Meares led out initially. Clearly not wanting to be there, she slowed it down coming out of turn four with two laps to go, down to a momentary track stand. Pendleton blinked first, taking the lead, with the Aussie allowing her a good 20 metres of running space. Vicky kicked on and hit the bell at speed, but going down the back straight Meares engaged the after-burners and breezed past Pendleton. This was less a showing of superior physical ability and more of an emotional and psychological meltdown of an athlete who it would appear couldn’t wait for the end to come soon enough. Two more efforts, 1,500 metres was just too much given the stress of 20 minutes previously.
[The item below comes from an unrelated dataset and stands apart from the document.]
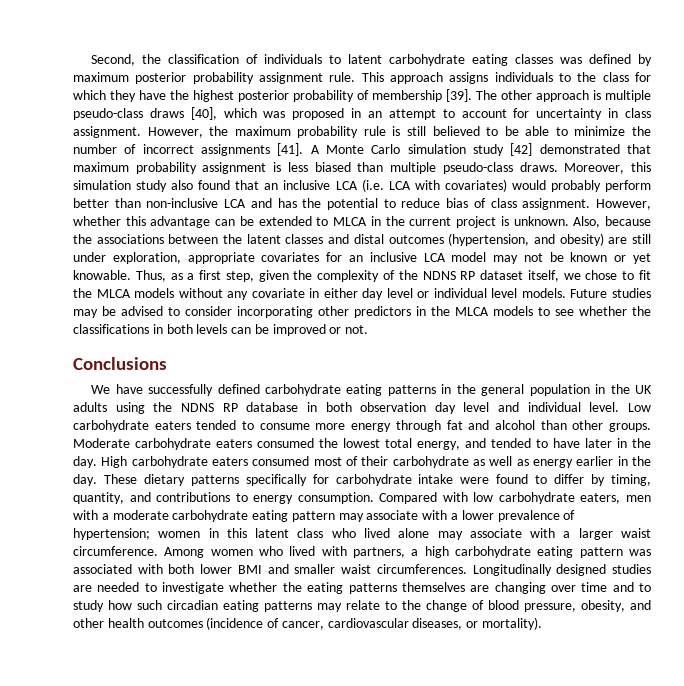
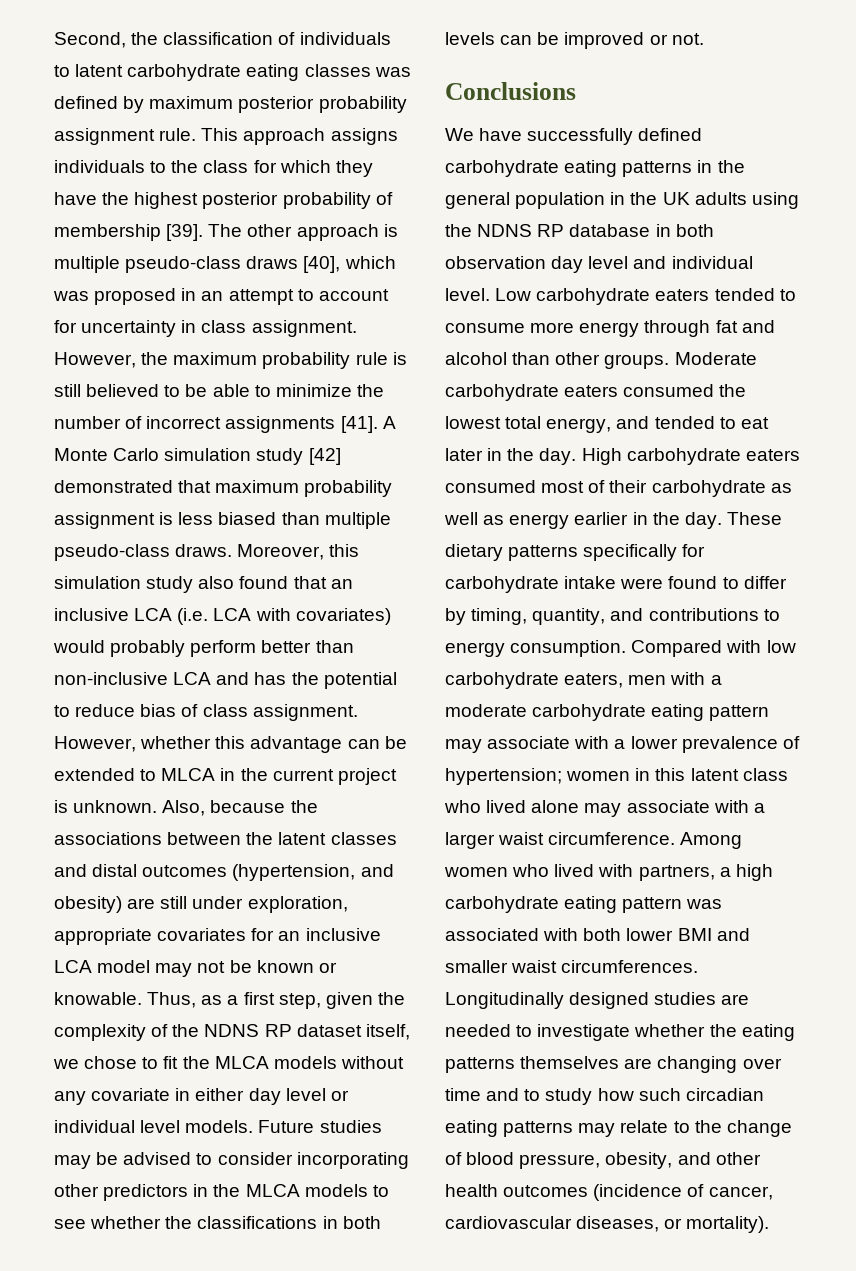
- Also, because the associations between the latent classes and distal outcomes (hypertension, and obesity) are still under exploration, appropriate covariates for an inclusive LCA model may not be known or yet knowable.
+ Also, because the associations between the latent classes and distal outcomes (hypertension, and obesity) are still under exploration, appropriate covariates for an inclusive LCA model may not be known or knowable.
- Moderate carbohydrate eaters consumed the lowest total energy, and tended to have later in the day.
+ Moderate carbohydrate eaters consumed the lowest total energy, and tended to eat later in the day.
So, silver for Pendleton as she rides off into retirement, while Meares completed her set of sprint medals – bronze in Athens, silver in Beijing, and now finally gold in London. I wonder if the Aussie will join her great rival in leaving the velodrome and continuing on into the sunset?
Britain’s greatest Olympian
[We think Tony’s iPad exploded with excitement at this point, so the next few paragraphs are courtesy of Tim – Ed.]
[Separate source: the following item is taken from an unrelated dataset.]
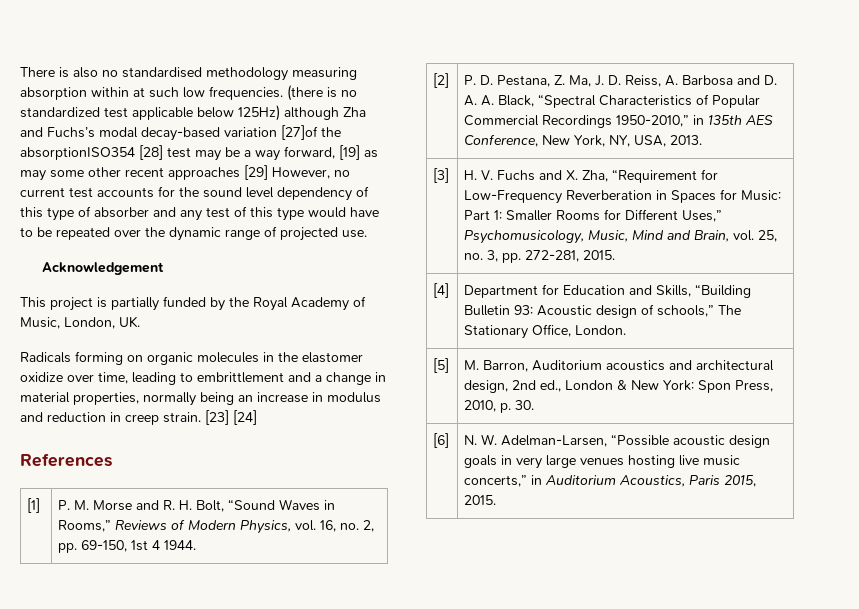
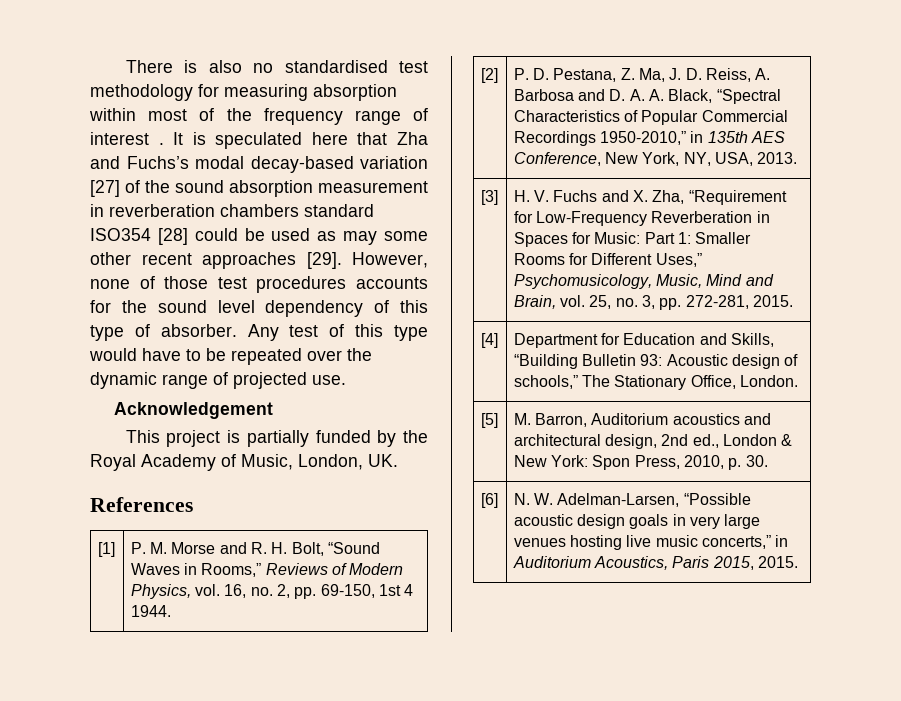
- There is also no standardised methodology measuring absorption within at such low frequencies. (there is no standardized test applicable below 125Hz) although Zha and Fuchs’s modal decay-based variation [27]of the absorptionISO354 [28] test may be a way forward, [19] as may some other recent approaches [29] However, no current test accounts for the sound level dependency of this type of absorber and any test of this type would have to be repeated over the dynamic range of projected use.
+ There is also no standardised test methodology for measuring absorption within most of the frequency range of interest . It is speculated here that Zha and Fuchs’s modal decay-based variation [27] of the sound absorption measurement in reverberation chambers standard ISO354 [28] could be used as may some other recent approaches [29]. However, none of those test procedures accounts for the sound level dependency of this type of absorber. Any test of this type would have to be repeated over the dynamic range of projected use.
- Radicals forming on organic molecules in the elastomer oxidize over time, leading to embrittlement and a change in material properties, normally being an increase in modulus and reduction in creep strain. [23] [24]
And so to the final event, the men’s keirin. Could Sir Chris Hoy supplant road colleague Bradley Wiggins as Britain’s most successful Olympian, tying him on seven medals but with six golds to Wiggo’s four? Was the result ever really in doubt?
Nothing was going to stop Hoy from claiming his sixth gold (image courtesy of Wikipedia)
Actually, yes it was. Hoy was well placed as the derny pulled off with 2½ laps to go, with Azizulhasni Awang offering up the promise of his usual feisty ride. But the Malaysian had no response as Hoy kicked – and kicked hard – at the start of the penultimate lap, hugging the inside of the track. However, the flying Scot couldn’t establish clear air, and as the riders hit the back straight for the final time, Germany’s Maximilian Levy pulled up to the outside of Hoy’s shoulder, and then nosed in front as they hit the last turn.
It was done. The script was written. Hoy was cooked, and destined to complete his final Olympic race with a silver, mirroring Pendleton. But Hoy didn’t become a multiple Olympic champion and a knight of the realm by meekly following the script. Summoning up one last supreme effort from those thunderous turbo-charged thighs, Hoy found an extra gear and, wrenching his bike around the turn inside the red line, bulled his way back past Levy on the inside. No photo finished required – a clear victory, and a record sixth gold. The big man even shed a few tears on the podium. I think a few of us watching may have done so too.
And that’s it from the velodrome for London 2012. Seven gold medals – matching GB’s total from Beijing – and one each of silver and bronze from ten races, with only Pendleton and Jess Varnish‘s disqualification from the team sprint preventing a clean sweep of medals in every event. Sir Chris Hoy becomes The Greatest Ever British Olympian™ [coming to a Channel Four programme near you soon – Ed], while Pendleton hands the baton over to Laura Trott as the new British cycling poster girl before sailing off in to the happy ever after.
British cycling, it’s a bloody good time to be part of it and it’s been a blast reporting on it for you, dear readers.